Exercise brief ->
Could you transcribe every entry below exactly, leaving out the pictures?

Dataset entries
════════════════
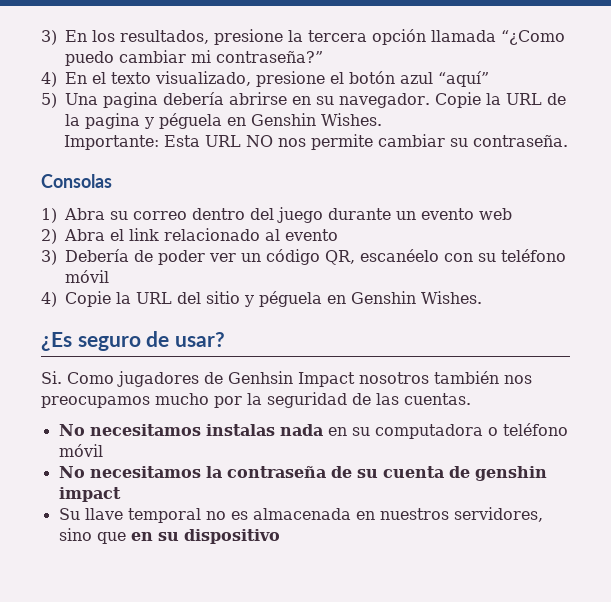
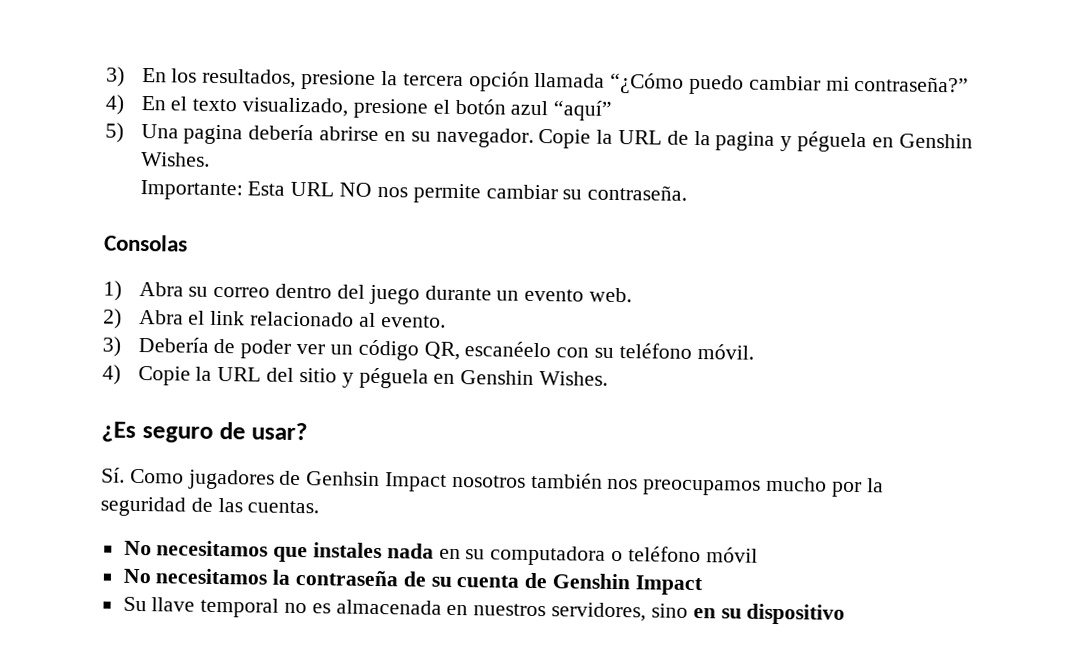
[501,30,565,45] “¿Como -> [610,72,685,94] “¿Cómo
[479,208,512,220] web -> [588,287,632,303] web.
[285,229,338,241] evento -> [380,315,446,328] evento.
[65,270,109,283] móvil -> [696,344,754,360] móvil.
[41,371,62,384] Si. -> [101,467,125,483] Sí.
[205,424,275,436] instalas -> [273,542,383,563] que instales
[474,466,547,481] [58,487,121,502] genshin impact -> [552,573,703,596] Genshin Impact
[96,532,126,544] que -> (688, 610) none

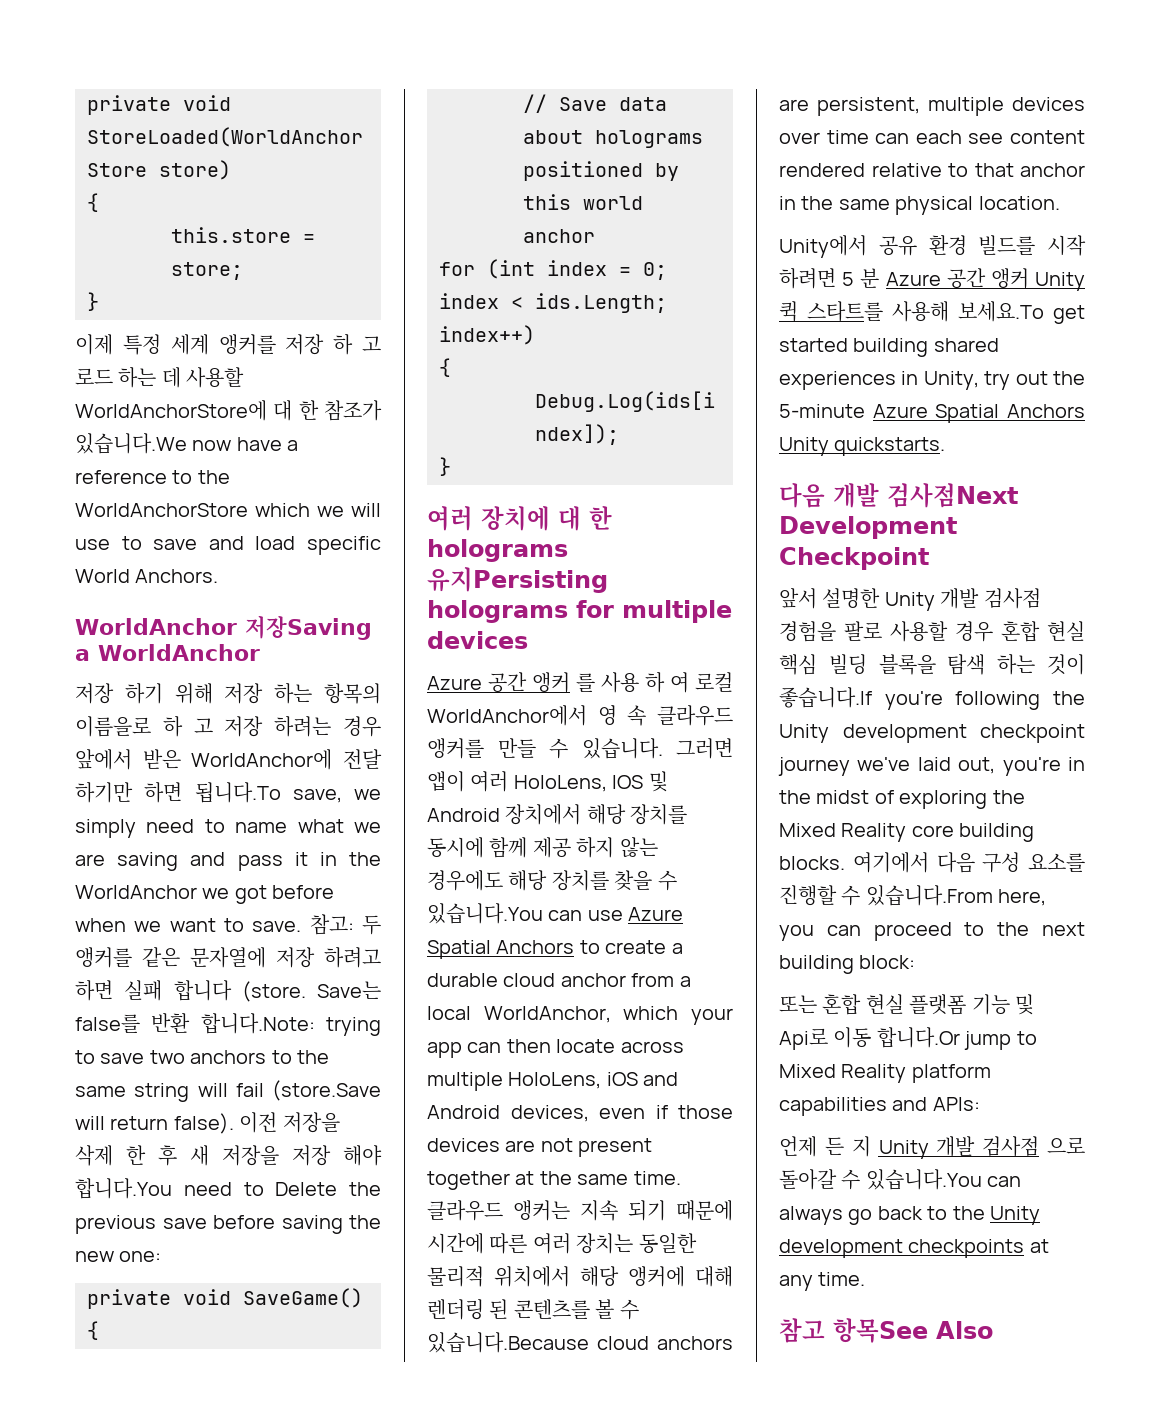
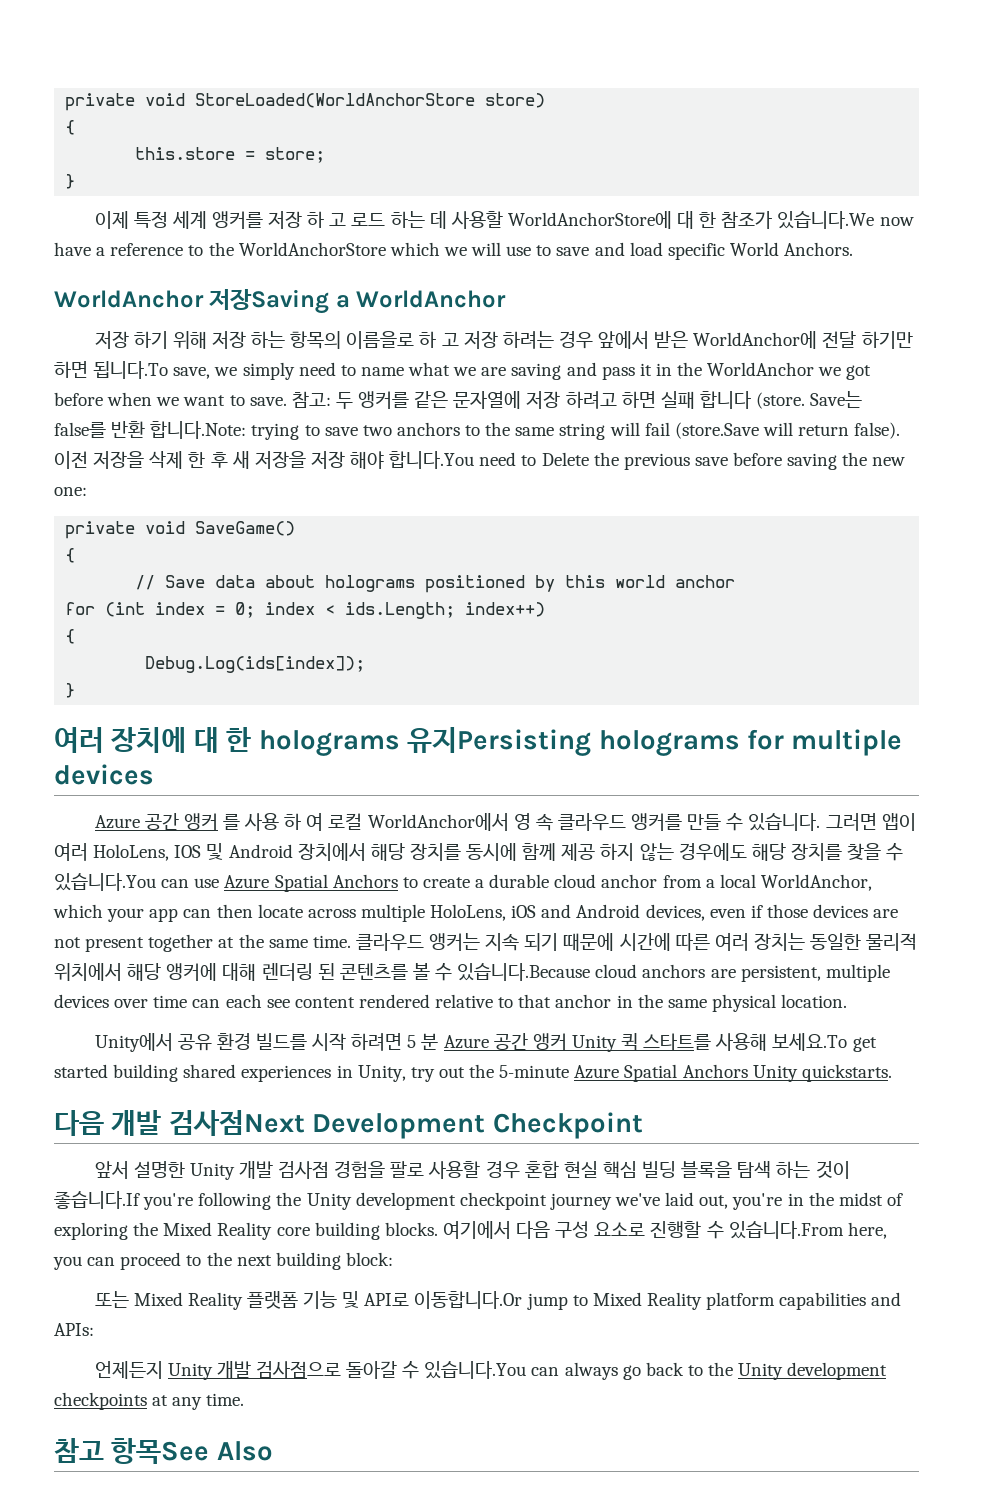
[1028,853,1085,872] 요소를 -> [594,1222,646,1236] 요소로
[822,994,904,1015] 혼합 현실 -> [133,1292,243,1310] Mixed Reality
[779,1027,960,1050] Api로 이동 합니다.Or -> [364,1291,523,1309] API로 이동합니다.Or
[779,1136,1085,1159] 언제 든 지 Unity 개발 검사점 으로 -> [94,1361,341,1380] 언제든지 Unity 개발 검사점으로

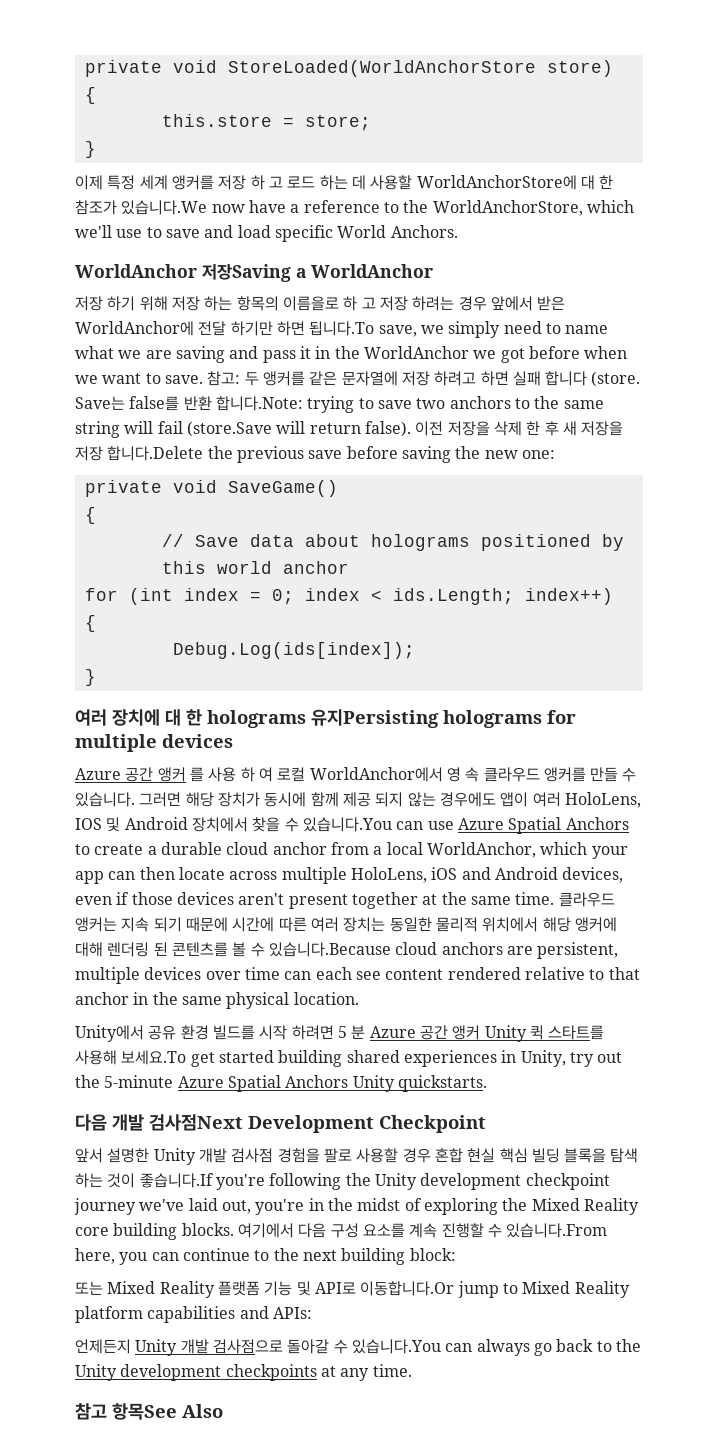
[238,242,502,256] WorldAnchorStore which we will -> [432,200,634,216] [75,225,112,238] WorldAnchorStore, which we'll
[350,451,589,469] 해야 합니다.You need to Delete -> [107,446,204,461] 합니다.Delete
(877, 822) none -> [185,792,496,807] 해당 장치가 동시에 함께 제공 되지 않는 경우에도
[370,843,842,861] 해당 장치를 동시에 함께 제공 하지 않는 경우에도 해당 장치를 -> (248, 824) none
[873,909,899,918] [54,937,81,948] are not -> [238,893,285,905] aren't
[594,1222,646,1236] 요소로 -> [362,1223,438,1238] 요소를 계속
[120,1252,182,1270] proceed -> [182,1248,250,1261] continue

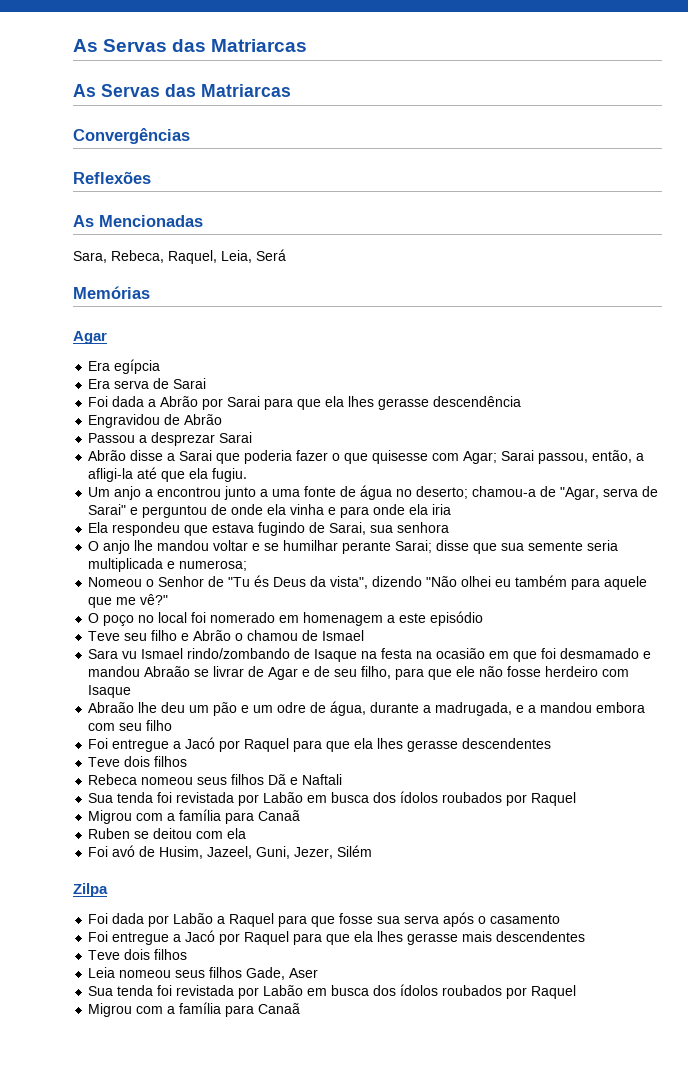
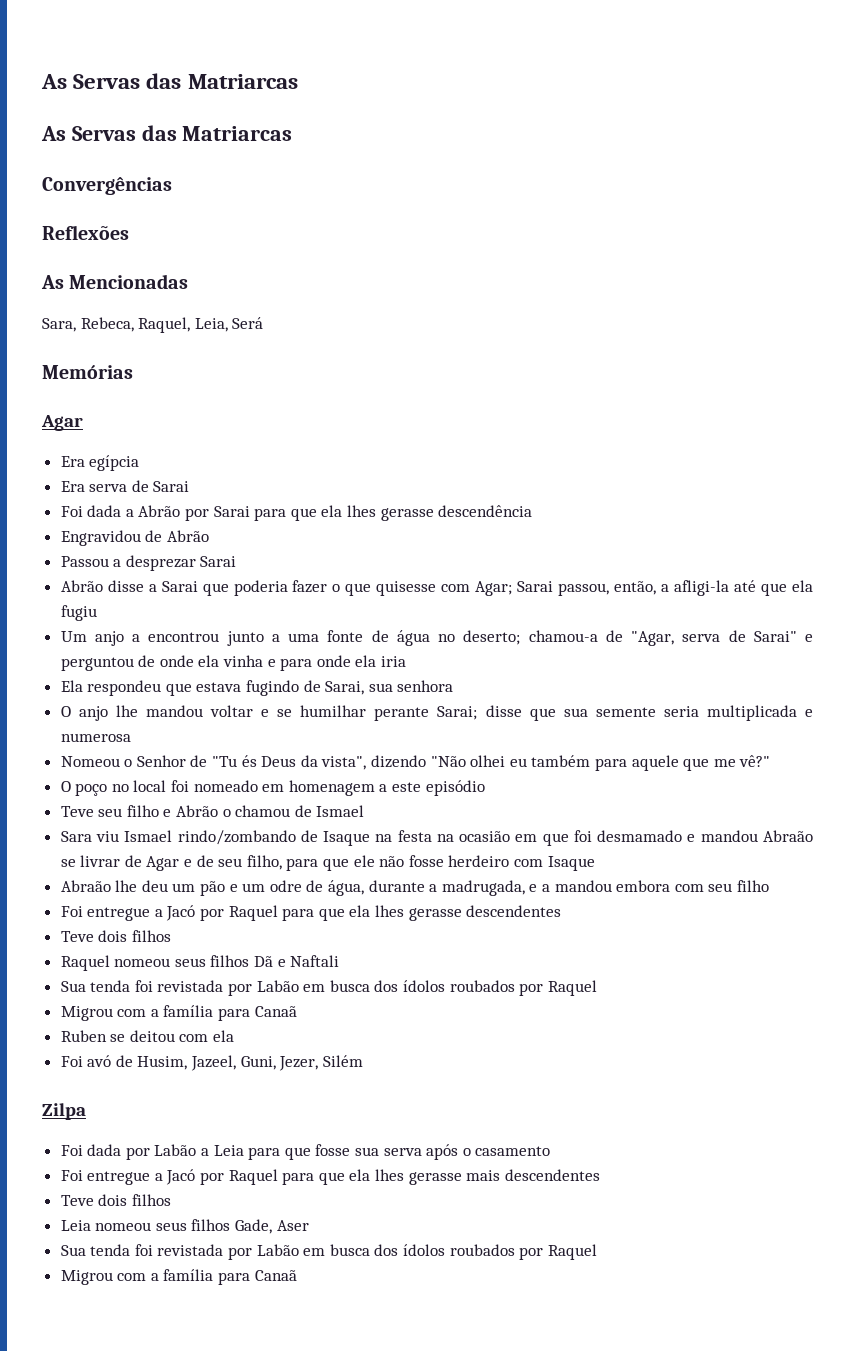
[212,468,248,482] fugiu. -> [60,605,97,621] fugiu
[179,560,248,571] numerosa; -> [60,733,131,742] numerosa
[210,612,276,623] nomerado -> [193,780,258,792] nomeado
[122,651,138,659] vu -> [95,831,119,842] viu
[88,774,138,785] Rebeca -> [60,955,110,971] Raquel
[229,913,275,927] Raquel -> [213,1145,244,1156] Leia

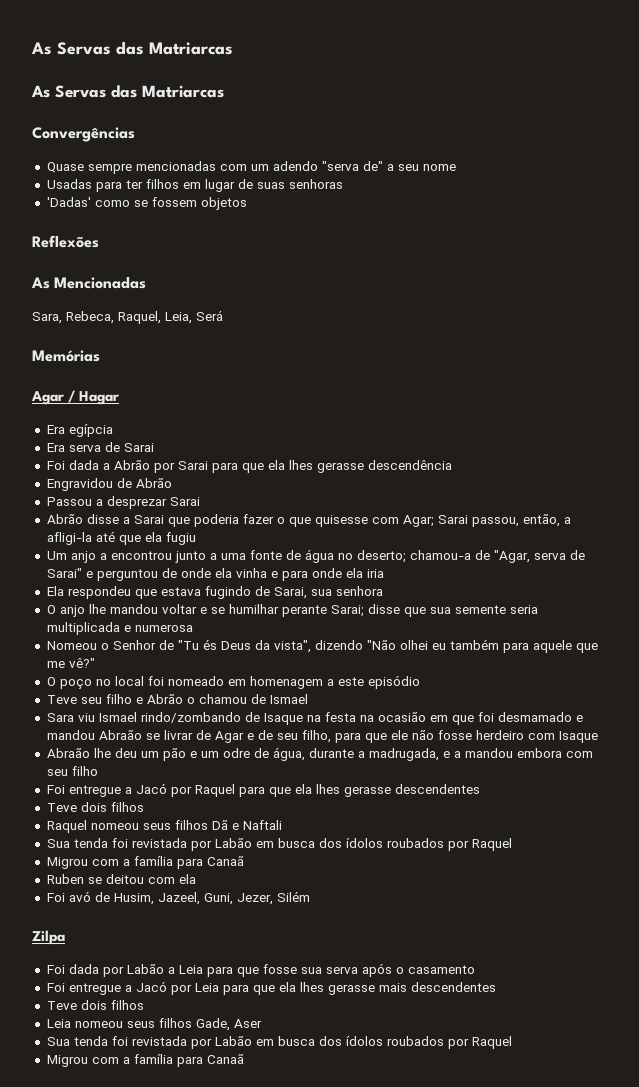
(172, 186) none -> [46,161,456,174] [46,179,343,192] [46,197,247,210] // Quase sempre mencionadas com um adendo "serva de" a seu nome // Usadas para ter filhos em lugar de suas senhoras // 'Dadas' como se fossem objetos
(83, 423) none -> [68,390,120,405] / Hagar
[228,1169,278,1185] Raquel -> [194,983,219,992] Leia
════════════════
Response to the task ->
[501,30,565,45] “¿Como -> [610,72,685,94] “¿Cómo
[479,208,512,220] web -> [588,287,632,303] web.
[285,229,338,241] evento -> [380,315,446,328] evento.
[65,270,109,283] móvil -> [696,344,754,360] móvil.
[41,371,62,384] Si. -> [101,467,125,483] Sí.
[205,424,275,436] instalas -> [273,542,383,563] que instales
[474,466,547,481] [58,487,121,502] genshin impact -> [552,573,703,596] Genshin Impact
[96,532,126,544] que -> (688, 610) none

[1028,853,1085,872] 요소를 -> [594,1222,646,1236] 요소로
[822,994,904,1015] 혼합 현실 -> [133,1292,243,1310] Mixed Reality
[779,1027,960,1050] Api로 이동 합니다.Or -> [364,1291,523,1309] API로 이동합니다.Or
[779,1136,1085,1159] 언제 든 지 Unity 개발 검사점 으로 -> [94,1361,341,1380] 언제든지 Unity 개발 검사점으로

[238,242,502,256] WorldAnchorStore which we will -> [432,200,634,216] [75,225,112,238] WorldAnchorStore, which we'll
[350,451,589,469] 해야 합니다.You need to Delete -> [107,446,204,461] 합니다.Delete
(877, 822) none -> [185,792,496,807] 해당 장치가 동시에 함께 제공 되지 않는 경우에도
[370,843,842,861] 해당 장치를 동시에 함께 제공 하지 않는 경우에도 해당 장치를 -> (248, 824) none
[873,909,899,918] [54,937,81,948] are not -> [238,893,285,905] aren't
[594,1222,646,1236] 요소로 -> [362,1223,438,1238] 요소를 계속
[120,1252,182,1270] proceed -> [182,1248,250,1261] continue

[212,468,248,482] fugiu. -> [60,605,97,621] fugiu
[179,560,248,571] numerosa; -> [60,733,131,742] numerosa
[210,612,276,623] nomerado -> [193,780,258,792] nomeado
[122,651,138,659] vu -> [95,831,119,842] viu
[88,774,138,785] Rebeca -> [60,955,110,971] Raquel
[229,913,275,927] Raquel -> [213,1145,244,1156] Leia

(172, 186) none -> [46,161,456,174] [46,179,343,192] [46,197,247,210] // Quase sempre mencionadas com um adendo "serva de" a seu nome // Usadas para ter filhos em lugar de suas senhoras // 'Dadas' como se fossem objetos
(83, 423) none -> [68,390,120,405] / Hagar
[228,1169,278,1185] Raquel -> [194,983,219,992] Leia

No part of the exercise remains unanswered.